关于C ++未命名的命名空间

Question

#include <iostream>

namespace
{
        int a=1;
}

int a=2,b=3;

int main(void)
{
        std::cout<<::a<<::b;
        return 0;
}

I complie it with my g++,but the output is 23, who can explain it? is that a way to get access to the <unnamed> namespace ::a ?

Answer 1

No, you can't. You can work around it thus:

namespace
{
    namespace xxx
    {
        int a = 1;
    }
}
...
std::cout << xxx::a << ::b;

Answer 2

:: in ::a refers to the global namespace.
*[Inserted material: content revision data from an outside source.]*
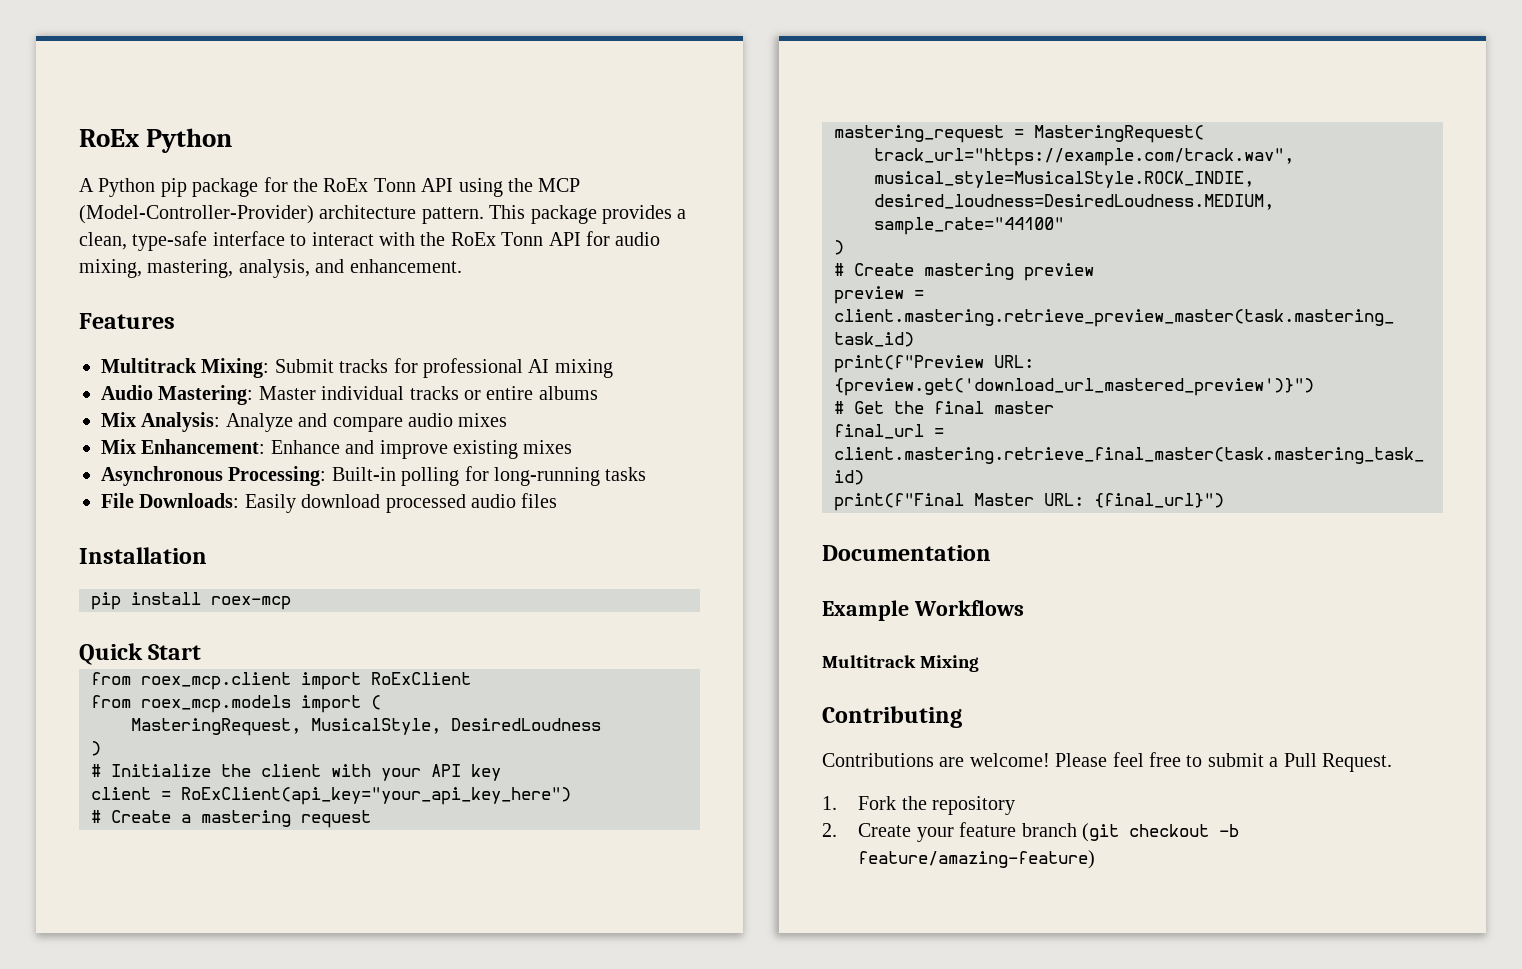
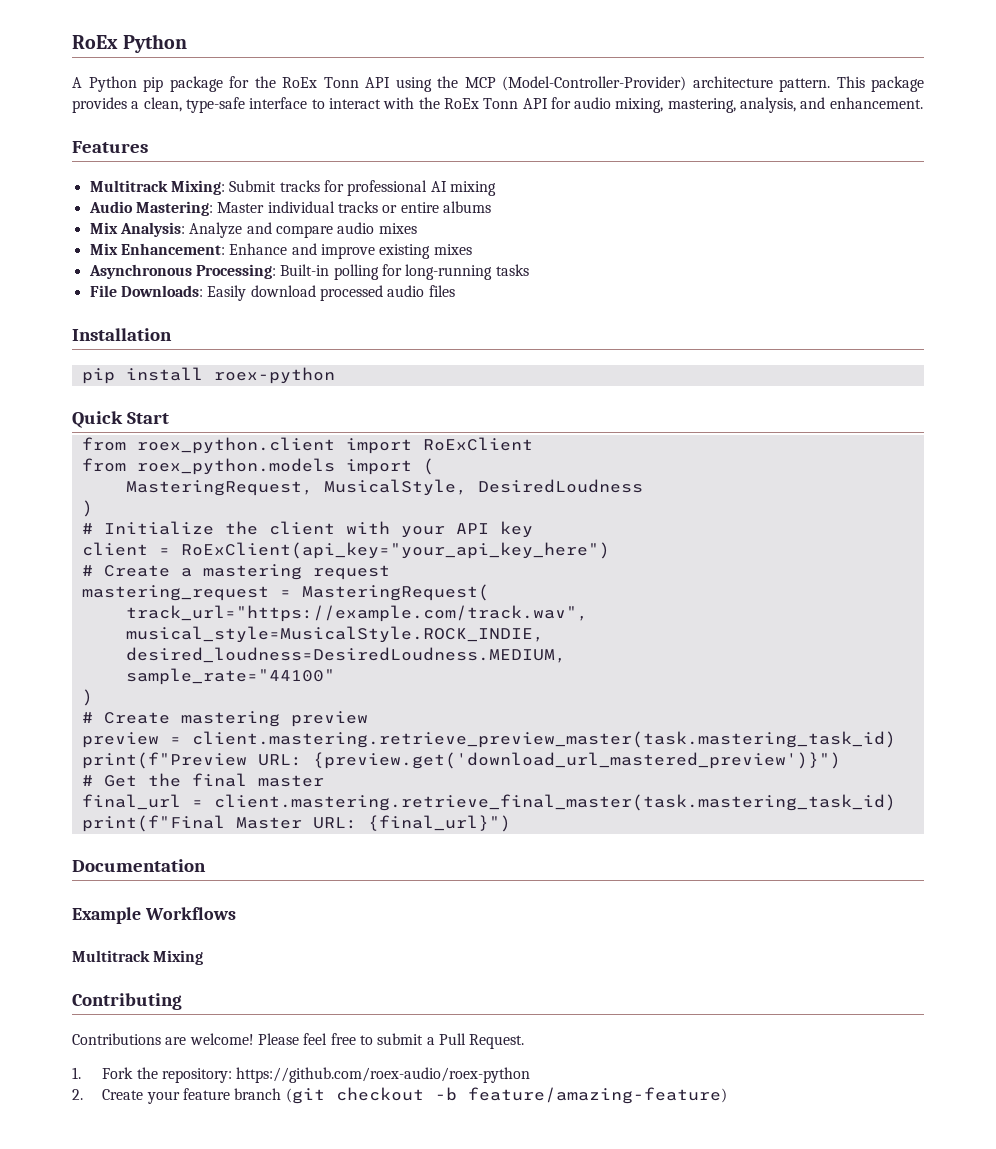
- pip install roex-mcp
+ pip install roex-python
- from roex_mcp.client import RoExClient
+ from roex_python.client import RoExClient
- from roex_mcp.models import (
+ from roex_python.models import (
- 1. Fork the repository
+ 1. Fork the repository: https://github.com/roex-audio/roex-python

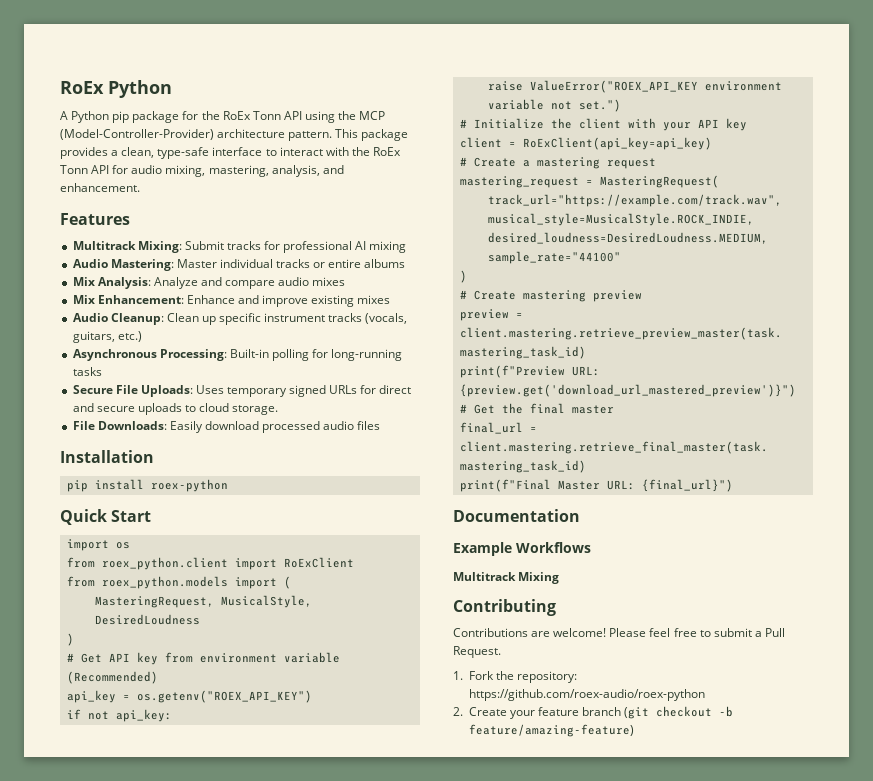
+ Audio Cleanup: Clean up specific instrument tracks (vocals, guitars, etc.)
+ Secure File Uploads: Uses temporary signed URLs for direct and secure uploads to cloud storage.
+ import os
+ # Get API key from environment variable (Recommended)
+ api_key = os.getenv("ROEX_API_KEY")
+ if not api_key:
+ raise ValueError("ROEX_API_KEY environment variable not set.")
- client = RoExClient(api_key="your_api_key_here")
+ client = RoExClient(api_key=api_key)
Anonymous namespace should be accessed via just a (or to be more specific, you shouldn't do like this at all)

Answer 3

Using unnamed namespaces, this is not possible. Refer the below article

http://publib.boulder.ibm.com/infocenter/lnxpcomp/v8v101/index.jsp?topic=/com.ibm.xlcpp8l.doc/language/ref/unnamed_namespaces.htm

You have to go for named namespaces.

Answer 4

You can access the global namespace, but don't redefine it.

#include <iostream>

namespace
{
        int a=1;
}


int b=3;

int main(void)
{
        std::cout<<::a<<::b;
    return 0;
}

here the out is 13.